Let’s look at a concrete example of this in action. In the table below, Example #1 shows a pre-edited reference that contains a mistranslation. The post-edited candidate fixes it.

Table 3: Two examples from the post-editing translation dataset.

  • BERTScore looks at the post-edited candidate, sees it doesn’t match the (flawed) reference, and gives it a 0.965, lower than the reference’s score.
  • BERTScore + RESUME recognizes the quality improvement and adds a residual boost of +0.134, pushing the score to 1.099. This correctly signals that the candidate is better than the reference.

4. Ranking LLMs (GPT-4)

One of the most significant findings is how RESUME affects the ranking of modern LLMs. In the WMT22 English-Chinese task, standard BLEU scores rank the “Online-W” system higher than GPT-3 and GPT-4.

Figure 2: Scoring results on GPTs and top-performing system (Online-W) in WMT22 en-zh pair.

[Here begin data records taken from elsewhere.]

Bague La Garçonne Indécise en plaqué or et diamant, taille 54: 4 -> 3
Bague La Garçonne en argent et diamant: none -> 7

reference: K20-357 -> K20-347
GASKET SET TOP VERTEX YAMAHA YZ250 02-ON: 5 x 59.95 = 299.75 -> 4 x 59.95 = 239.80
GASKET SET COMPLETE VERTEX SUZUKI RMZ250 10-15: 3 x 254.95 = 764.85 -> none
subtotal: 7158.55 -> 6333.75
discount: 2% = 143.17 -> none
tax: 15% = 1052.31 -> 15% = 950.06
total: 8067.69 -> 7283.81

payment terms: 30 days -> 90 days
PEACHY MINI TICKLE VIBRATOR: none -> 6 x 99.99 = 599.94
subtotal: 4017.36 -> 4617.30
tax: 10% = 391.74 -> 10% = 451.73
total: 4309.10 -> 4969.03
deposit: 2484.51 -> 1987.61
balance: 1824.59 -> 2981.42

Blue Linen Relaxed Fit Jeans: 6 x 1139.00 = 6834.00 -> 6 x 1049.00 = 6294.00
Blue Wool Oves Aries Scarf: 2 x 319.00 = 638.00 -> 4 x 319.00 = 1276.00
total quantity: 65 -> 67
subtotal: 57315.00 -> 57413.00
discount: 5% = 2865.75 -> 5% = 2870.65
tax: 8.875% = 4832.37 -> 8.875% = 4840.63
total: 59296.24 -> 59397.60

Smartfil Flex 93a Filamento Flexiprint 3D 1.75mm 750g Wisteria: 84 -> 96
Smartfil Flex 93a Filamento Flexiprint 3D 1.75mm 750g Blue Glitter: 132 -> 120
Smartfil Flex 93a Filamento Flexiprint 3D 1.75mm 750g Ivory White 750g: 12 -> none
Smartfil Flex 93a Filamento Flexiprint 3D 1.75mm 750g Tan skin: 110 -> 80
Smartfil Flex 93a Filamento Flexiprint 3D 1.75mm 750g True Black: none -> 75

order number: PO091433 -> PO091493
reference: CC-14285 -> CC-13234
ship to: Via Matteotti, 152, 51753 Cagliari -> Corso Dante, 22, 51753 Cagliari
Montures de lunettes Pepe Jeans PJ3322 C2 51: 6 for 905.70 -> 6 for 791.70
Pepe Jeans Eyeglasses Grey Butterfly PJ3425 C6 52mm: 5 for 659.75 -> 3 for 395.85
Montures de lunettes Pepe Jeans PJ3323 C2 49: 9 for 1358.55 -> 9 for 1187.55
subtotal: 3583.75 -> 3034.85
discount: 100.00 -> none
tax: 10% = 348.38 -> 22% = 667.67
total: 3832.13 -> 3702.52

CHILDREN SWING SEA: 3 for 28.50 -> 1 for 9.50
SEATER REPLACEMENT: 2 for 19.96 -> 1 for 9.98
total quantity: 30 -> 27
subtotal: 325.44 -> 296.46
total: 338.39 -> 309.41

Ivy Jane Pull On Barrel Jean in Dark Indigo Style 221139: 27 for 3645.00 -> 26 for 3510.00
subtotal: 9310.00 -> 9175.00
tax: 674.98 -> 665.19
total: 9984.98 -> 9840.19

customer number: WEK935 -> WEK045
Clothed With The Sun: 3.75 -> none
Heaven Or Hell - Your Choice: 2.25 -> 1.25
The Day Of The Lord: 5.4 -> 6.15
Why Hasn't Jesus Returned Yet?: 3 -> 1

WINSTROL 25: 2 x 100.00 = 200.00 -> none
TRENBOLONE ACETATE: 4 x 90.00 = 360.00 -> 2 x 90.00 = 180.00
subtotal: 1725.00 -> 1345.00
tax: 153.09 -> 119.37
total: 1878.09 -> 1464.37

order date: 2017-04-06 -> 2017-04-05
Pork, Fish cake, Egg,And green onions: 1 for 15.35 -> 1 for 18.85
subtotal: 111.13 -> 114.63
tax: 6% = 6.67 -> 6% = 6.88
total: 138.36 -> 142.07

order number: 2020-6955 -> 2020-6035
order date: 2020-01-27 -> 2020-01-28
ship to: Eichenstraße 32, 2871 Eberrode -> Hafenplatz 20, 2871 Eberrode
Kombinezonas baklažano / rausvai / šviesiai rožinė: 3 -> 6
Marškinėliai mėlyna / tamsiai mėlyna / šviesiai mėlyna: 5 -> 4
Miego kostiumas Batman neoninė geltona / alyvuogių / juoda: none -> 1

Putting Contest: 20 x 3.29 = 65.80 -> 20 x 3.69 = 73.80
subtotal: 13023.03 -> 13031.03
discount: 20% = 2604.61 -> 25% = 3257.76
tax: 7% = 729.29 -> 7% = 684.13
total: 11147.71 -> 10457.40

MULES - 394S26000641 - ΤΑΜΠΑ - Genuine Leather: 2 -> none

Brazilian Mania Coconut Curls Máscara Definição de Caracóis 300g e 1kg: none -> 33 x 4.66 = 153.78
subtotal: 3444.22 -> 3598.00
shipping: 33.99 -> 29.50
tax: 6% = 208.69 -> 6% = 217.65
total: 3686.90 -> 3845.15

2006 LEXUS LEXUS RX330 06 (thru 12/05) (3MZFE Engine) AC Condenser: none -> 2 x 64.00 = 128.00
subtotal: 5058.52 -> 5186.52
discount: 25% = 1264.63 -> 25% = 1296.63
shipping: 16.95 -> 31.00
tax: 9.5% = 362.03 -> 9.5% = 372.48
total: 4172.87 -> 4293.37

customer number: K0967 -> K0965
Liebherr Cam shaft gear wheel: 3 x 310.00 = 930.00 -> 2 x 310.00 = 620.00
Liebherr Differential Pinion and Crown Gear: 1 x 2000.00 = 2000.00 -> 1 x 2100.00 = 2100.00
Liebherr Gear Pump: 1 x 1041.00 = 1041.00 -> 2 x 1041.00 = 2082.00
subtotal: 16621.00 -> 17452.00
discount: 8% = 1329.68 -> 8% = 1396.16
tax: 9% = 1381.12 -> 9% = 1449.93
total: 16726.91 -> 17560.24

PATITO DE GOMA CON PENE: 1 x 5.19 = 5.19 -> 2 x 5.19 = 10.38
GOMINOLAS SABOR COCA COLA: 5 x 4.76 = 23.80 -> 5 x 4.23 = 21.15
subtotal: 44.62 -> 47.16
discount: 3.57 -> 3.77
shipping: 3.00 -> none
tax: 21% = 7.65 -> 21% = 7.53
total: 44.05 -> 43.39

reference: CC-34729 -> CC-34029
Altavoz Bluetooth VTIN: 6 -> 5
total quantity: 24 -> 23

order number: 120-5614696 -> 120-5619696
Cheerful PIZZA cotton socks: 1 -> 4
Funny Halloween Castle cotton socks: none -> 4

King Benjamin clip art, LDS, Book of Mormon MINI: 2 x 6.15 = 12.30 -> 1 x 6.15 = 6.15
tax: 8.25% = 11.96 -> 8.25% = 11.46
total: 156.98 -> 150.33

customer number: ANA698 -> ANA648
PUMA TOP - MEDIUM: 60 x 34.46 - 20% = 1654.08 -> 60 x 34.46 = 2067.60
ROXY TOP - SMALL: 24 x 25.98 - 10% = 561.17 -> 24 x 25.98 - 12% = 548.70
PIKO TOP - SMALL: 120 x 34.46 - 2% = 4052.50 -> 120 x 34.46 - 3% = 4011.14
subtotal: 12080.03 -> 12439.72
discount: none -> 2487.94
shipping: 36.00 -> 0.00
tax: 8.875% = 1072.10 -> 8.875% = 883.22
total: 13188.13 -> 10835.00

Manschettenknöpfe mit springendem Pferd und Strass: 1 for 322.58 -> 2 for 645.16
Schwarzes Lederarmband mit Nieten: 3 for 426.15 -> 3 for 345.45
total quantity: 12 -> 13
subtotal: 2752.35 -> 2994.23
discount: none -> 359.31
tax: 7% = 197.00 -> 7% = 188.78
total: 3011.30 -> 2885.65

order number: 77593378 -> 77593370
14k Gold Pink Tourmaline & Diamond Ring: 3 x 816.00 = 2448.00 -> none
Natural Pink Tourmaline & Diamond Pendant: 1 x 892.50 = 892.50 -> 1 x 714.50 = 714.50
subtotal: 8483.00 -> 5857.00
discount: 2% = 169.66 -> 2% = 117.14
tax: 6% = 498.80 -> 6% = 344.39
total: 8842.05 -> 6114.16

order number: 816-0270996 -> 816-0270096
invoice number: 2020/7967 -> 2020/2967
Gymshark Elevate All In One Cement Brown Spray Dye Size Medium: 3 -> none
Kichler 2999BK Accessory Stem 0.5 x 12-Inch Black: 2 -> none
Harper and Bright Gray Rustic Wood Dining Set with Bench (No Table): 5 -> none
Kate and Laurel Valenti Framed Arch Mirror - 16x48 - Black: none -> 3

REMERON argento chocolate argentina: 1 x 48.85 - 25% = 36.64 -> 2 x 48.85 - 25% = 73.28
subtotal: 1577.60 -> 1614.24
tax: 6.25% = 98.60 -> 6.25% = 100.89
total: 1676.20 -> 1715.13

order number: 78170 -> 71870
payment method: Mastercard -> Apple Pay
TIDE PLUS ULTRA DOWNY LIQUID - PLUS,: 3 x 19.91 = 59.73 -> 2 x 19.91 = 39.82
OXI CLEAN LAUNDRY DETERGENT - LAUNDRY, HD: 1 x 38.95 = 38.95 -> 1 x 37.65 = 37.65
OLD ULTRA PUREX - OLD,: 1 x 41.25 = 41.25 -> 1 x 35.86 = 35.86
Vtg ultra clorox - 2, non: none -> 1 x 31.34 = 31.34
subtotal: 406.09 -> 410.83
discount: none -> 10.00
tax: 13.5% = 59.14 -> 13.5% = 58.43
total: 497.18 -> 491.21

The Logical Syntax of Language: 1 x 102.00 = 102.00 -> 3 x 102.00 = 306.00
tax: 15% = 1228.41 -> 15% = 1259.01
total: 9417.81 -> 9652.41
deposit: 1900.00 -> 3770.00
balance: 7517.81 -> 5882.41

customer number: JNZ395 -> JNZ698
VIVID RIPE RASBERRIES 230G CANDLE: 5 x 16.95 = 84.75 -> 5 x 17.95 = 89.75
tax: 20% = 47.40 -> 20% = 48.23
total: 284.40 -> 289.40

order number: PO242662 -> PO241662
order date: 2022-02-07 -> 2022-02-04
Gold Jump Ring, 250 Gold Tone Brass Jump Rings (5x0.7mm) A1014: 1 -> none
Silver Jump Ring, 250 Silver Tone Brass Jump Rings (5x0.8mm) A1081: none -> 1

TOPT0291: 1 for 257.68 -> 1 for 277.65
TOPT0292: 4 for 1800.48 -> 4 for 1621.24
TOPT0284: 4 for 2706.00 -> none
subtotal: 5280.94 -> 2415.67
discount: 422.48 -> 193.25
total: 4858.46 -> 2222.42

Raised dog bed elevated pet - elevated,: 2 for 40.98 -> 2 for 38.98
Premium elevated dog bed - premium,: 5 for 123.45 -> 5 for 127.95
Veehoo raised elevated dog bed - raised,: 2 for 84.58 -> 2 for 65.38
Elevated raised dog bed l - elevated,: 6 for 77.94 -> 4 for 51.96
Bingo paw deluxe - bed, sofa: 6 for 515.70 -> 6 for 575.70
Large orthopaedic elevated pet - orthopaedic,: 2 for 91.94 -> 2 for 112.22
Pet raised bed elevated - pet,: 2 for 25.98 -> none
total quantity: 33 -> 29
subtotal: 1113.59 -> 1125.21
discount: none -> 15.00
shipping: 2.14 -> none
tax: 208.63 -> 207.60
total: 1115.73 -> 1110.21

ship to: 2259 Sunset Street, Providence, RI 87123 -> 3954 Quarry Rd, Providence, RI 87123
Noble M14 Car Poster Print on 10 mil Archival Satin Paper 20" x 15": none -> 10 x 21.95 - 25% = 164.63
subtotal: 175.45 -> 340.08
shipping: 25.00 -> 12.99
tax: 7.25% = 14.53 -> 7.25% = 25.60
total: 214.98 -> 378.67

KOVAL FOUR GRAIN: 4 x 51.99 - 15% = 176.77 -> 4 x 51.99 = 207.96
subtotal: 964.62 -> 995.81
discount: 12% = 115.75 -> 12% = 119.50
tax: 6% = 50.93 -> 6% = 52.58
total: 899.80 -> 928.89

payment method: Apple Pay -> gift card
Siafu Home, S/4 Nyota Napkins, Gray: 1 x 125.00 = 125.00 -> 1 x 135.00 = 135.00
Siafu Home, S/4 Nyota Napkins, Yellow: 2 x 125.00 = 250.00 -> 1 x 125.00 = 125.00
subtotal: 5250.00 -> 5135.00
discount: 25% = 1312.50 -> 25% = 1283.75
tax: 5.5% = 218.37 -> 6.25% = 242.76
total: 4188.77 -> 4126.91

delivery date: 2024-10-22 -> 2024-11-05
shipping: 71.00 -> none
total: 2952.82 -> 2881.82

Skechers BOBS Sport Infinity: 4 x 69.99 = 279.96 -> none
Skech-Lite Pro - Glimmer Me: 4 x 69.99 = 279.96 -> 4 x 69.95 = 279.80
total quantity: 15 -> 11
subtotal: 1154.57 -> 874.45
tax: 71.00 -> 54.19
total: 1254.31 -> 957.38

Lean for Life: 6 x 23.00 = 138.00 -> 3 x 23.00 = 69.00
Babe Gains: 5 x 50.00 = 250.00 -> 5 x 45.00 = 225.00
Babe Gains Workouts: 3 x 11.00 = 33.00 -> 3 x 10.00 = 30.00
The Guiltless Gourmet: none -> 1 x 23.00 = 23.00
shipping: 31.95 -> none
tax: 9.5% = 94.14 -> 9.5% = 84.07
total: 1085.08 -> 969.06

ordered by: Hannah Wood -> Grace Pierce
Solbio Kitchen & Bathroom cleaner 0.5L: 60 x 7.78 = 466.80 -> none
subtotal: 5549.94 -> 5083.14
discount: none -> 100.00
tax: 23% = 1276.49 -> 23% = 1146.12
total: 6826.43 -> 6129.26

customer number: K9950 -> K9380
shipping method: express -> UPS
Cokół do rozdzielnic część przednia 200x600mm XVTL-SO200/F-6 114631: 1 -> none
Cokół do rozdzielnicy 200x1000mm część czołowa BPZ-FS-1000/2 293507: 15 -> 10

However, human evaluations generally prefer GPT-4. As seen in the right-hand chart of Figure 2, when RESUME is applied, the scores shift. GPT-4 (green bar) takes the lead, aligning the automatic metric with the reality of human preference for LLM translations.

Sensitivity Analysis

Finally, the authors explored how much weight (\(\lambda\)) should be given to the residual score.

Figure 4: Changes in the average correlation of MT metrics according to RESUME score ratios.

The chart shows that while the optimal \(\lambda\) varies by metric, adding some residual score (moving right from 0 on the x-axis) almost always improves correlation, peaking around \(\lambda=0.2\) to \(1.0\) for most metrics before dropping off.

Conclusion

The era of treating human references as the absolute ceiling of translation quality is ending. As Large Language Models continue to improve, our evaluation tools must evolve to recognize when a machine has surpassed its training data.

The RESUME metric offers a practical, clever solution to the Reference Bias problem. By training a model to assess relative quality using a swapped-input training strategy, the authors have created a tool that can:

  1. Boost the accuracy of existing metrics like COMET and BLEURT.
  2. Correctly identify when a translation is better than its reference.
  3. Accurately rank high-performing LLMs like GPT-4.

This research ensures that as translation systems get smarter, our ability to grade them doesn’t get left behind.